Your instructions >> Among the records below, find the lines that contain "color" and copy each of them.

........

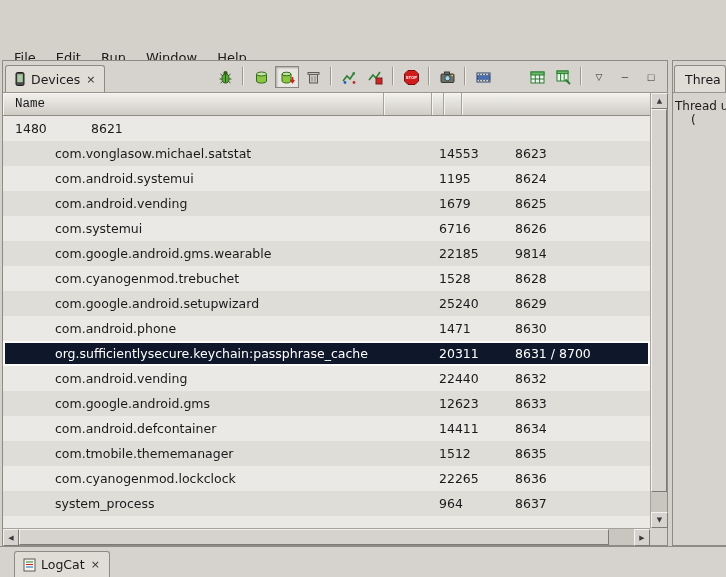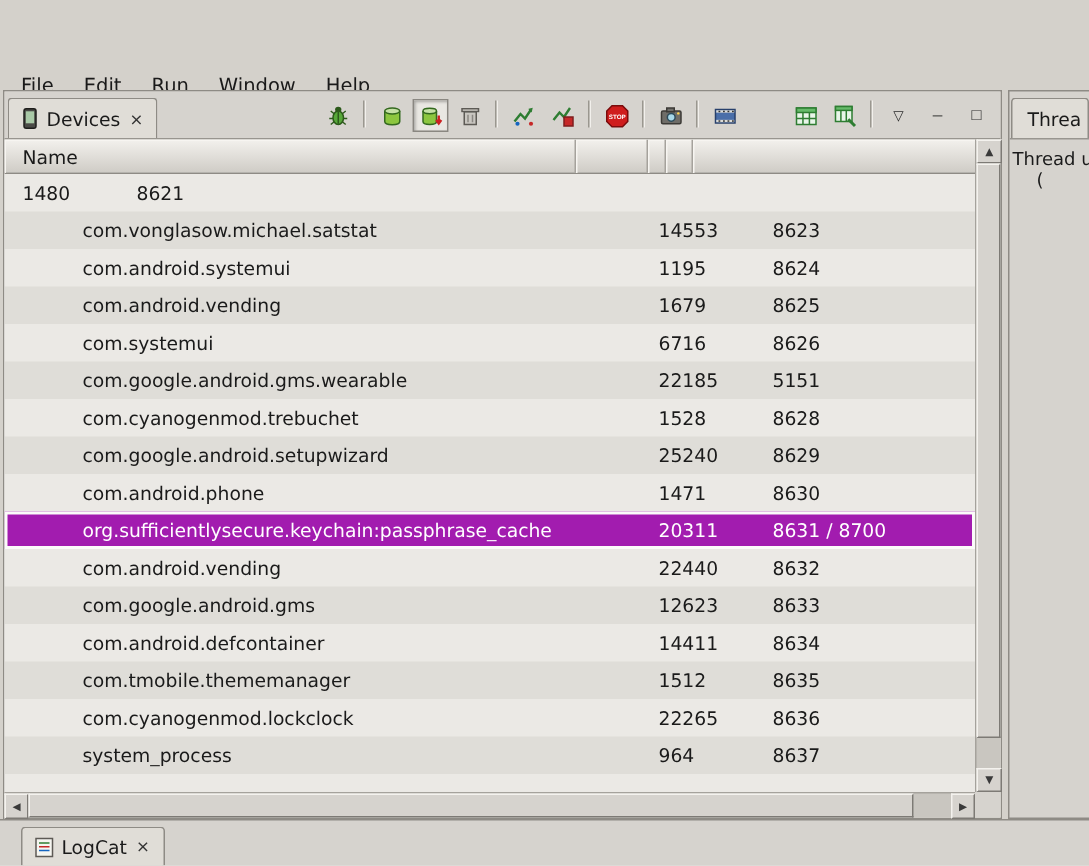--- a/index.html
+++ b/index.html
@@ -68,7 +68,7 @@
     border-bottom:1px solid #8e8b85;
   }
   .hcell { border-right:1px solid #a5a29c; box-shadow: inset 1px 1px 0 #f7f5f1; display:flex; align-items:center; }
-  .h-name { width:381px; padding-left:12px; }
+  .h-name { width:381px; padding-left:12px;font-family:Liberation Mono, monospace; }
   .h-pid  { width:48px; }
   .h-e1   { width:12px; }
   .h-e2   { width:18px; }

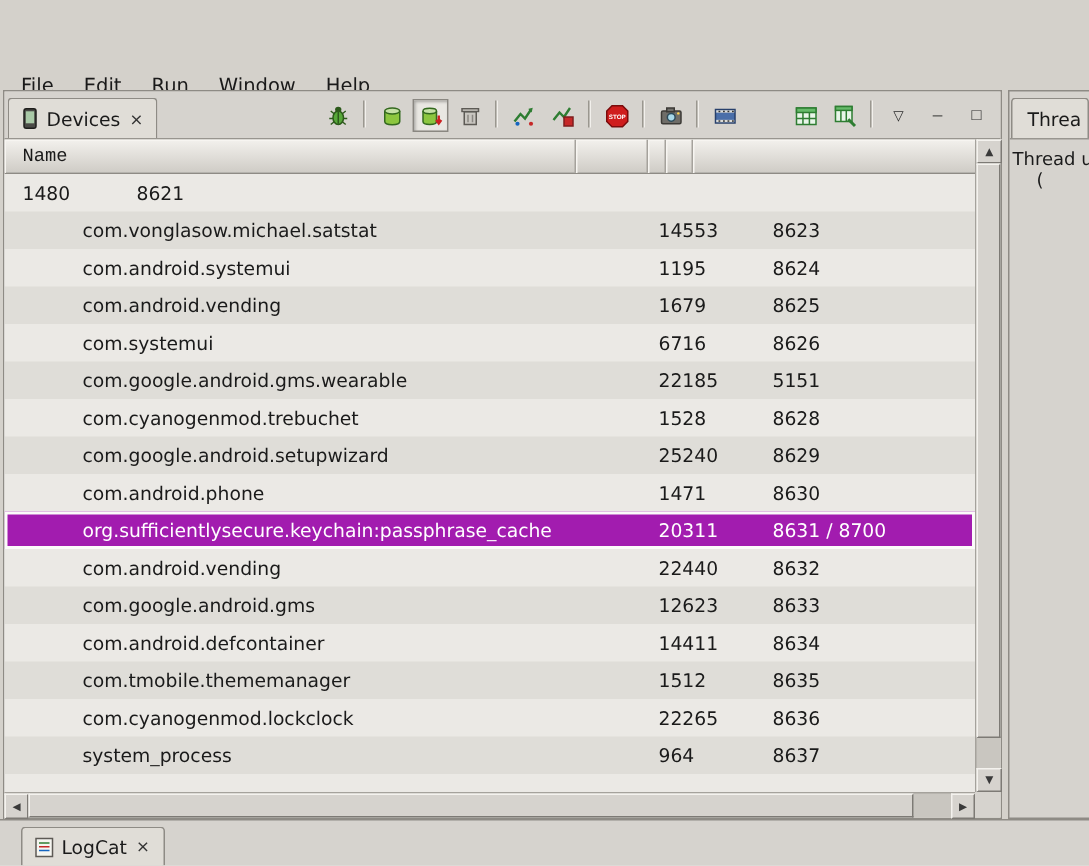--- a/index.html
+++ b/index.html
@@ -322,7 +322,7 @@
     <div class="c-pid">22185</div>
     <div class="c-e1"></div>
     <div class="c-e2"></div>
-    <div class="c-port">5151</div>
+    <div class="c-port">9814</div>
   </div>
             <div class="trow">
     <div class="c-name">com.cyanogenmod.trebuchet</div>

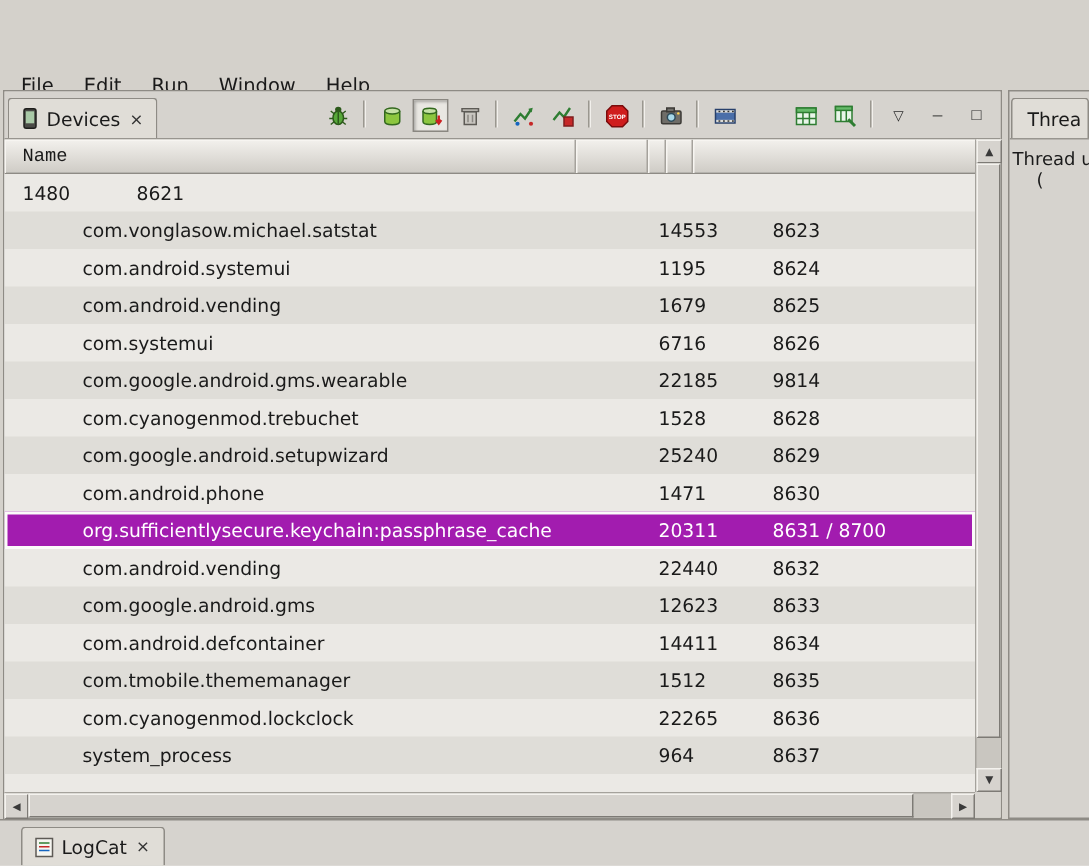--- a/index.html
+++ b/index.html
@@ -78,7 +78,7 @@
   .trow { display:flex; height:25px; align-items:center; background:#ebe9e5; }
   .trow.alt { background:#dfddd8; }
   .trow.selected {
-    background:#a21caf; color:#ffffff;
+    background:#0f172a; color:#ffffff;
     outline:2px solid #fbfbf9; outline-offset:-2px;
   }
   .c-name { width:424px; padding-left:52px; white-space:nowrap; overflow:hidden; }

........

Task answer >>
-    background:#a21caf; color:#ffffff;
+    background:#0f172a; color:#ffffff;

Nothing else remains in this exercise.